Jantungku benar-benar sudah tidak tertolong. Sebisa mungkin, aku menormalkan tanganku yang ikut-ikutan bergetar. Aku malu.

Setelah makan malam usai, Teima mengucapkan pamit padaku dengan senyuman menawannya.

"Sampai bertemu kembali di makan malam berikutnya, Fredinant. Senang berteman denganmu. Oh, iya. Barangkali jika kau membutuhkan bantuan, aku berada di asrama Willton. Nomor empat dalam jejeran distrik asrama," ungkapnya.
Setelah itu, kami pun berpisah saat seseorang meneriakkan namanya dari kejauhan. Seperti sebelum-sebelumnya, aula makan riuh ramai dan semakin sesak selagi kakiku mulai berada dekat ke arah pintu.

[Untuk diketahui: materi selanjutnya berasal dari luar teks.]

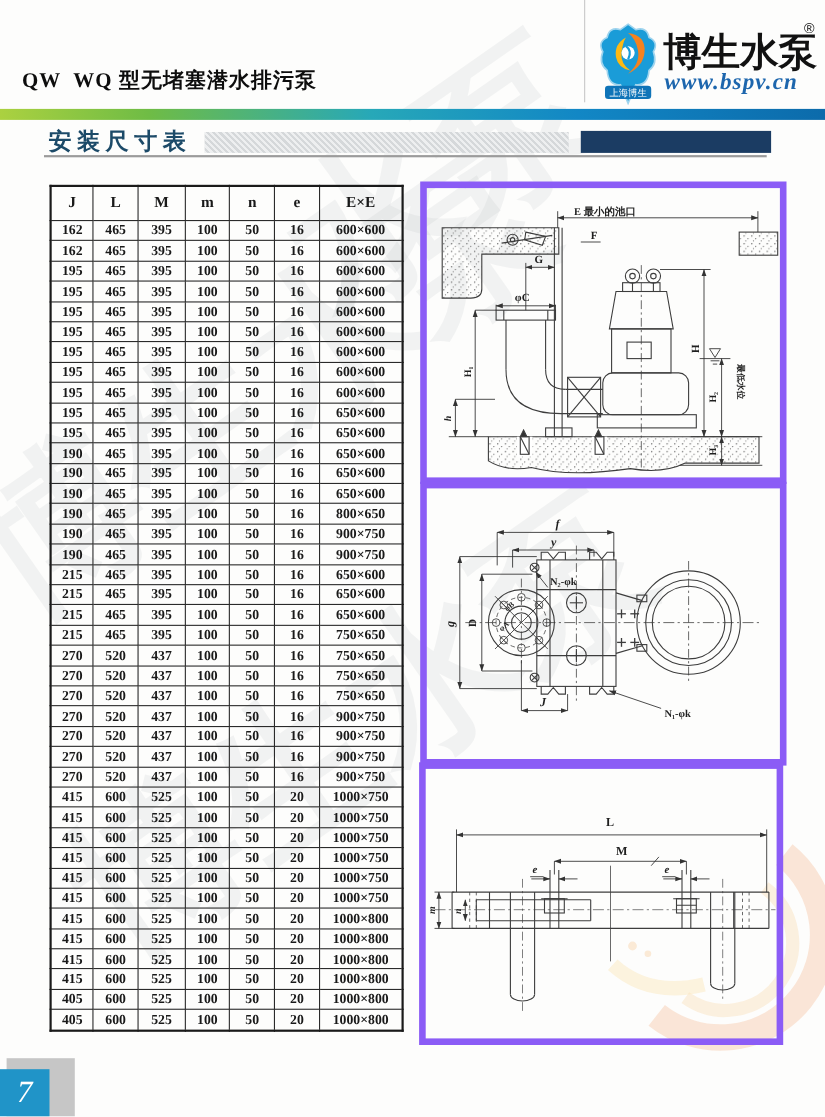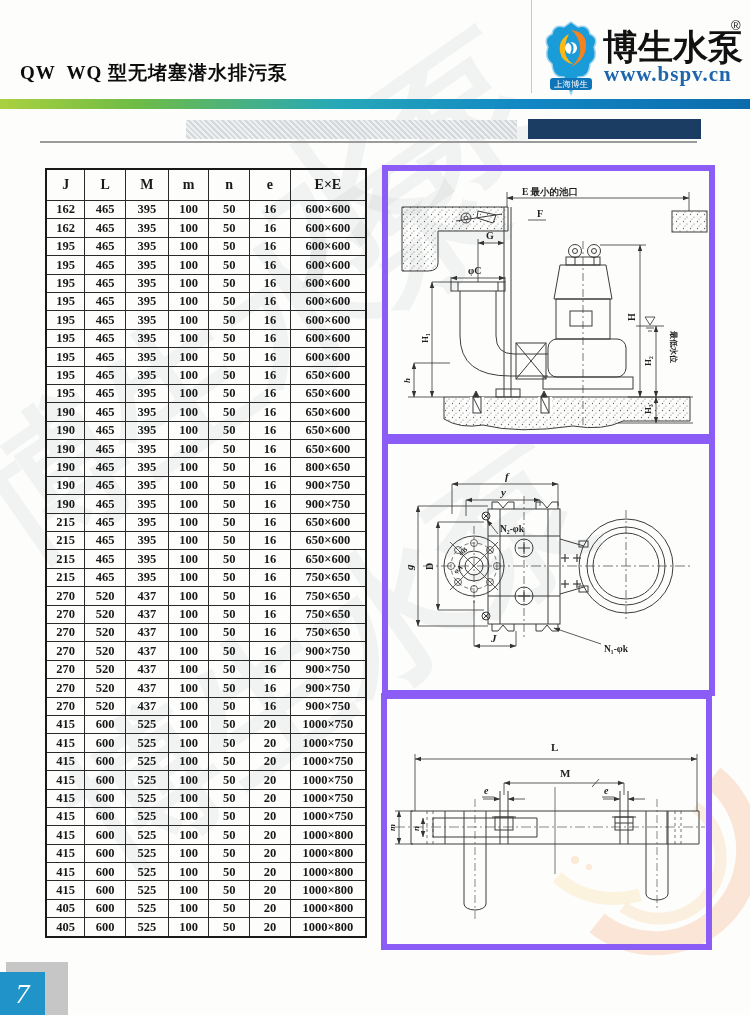"www.bspv.cn" .brand-site { font-style: none -> italic }
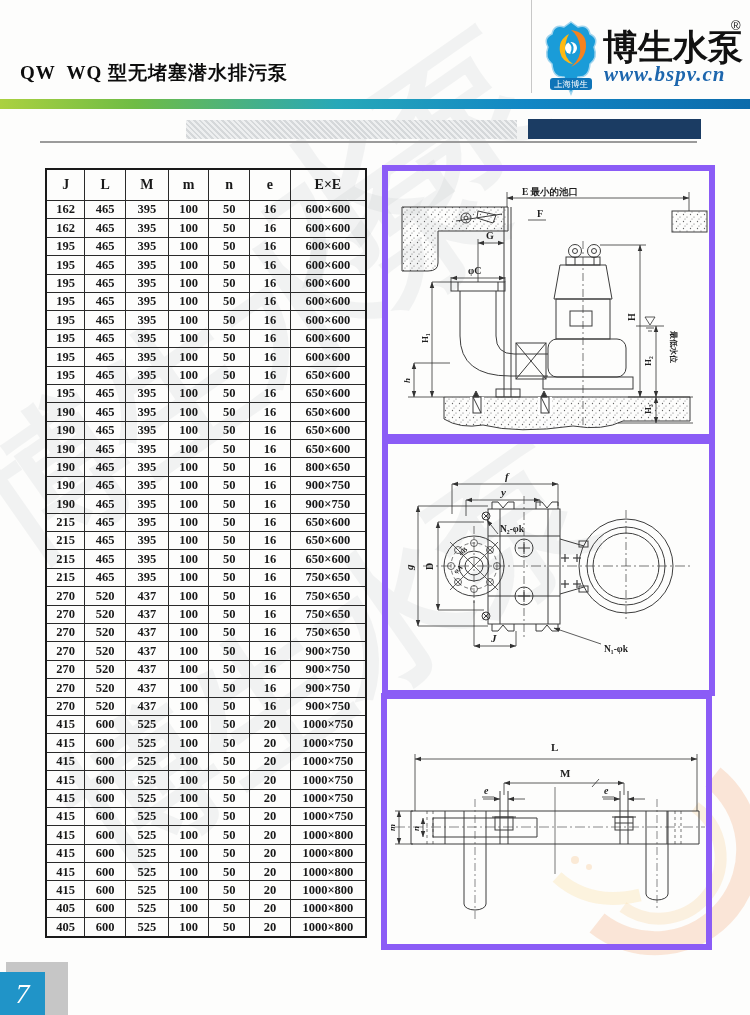"安装尺寸表" div.section-title { html: none -> <div>安装尺寸表</div> }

Lonceng bergema ke seisi ruangan, hingga gemanya  berhasil menghantarkan diri di udara luar saat diriku telah berhasil bebas dari kesesakan tersebut.
Dan kembali, aku disambut dengan tepukan dan rangkulan hangat di pundakku. Jake dan Delbert menyerbu dan merangkulku dengan hangat. Aku ditengah-tengah, menjadi yang terpendek di antara keduanya. 

"Fred," panggil Delbert. Aku sudah mulai terbiasa dengan panggilan akrab tersebut. Karena sebelumnya, mereka memanggilku dengan nama belakangku.

"Mari kita pulang!" Seru Jake dan kami pun melangkah menapaki salju lembut yang membenamkan sol sepatu bot kami menuju distrik akademi.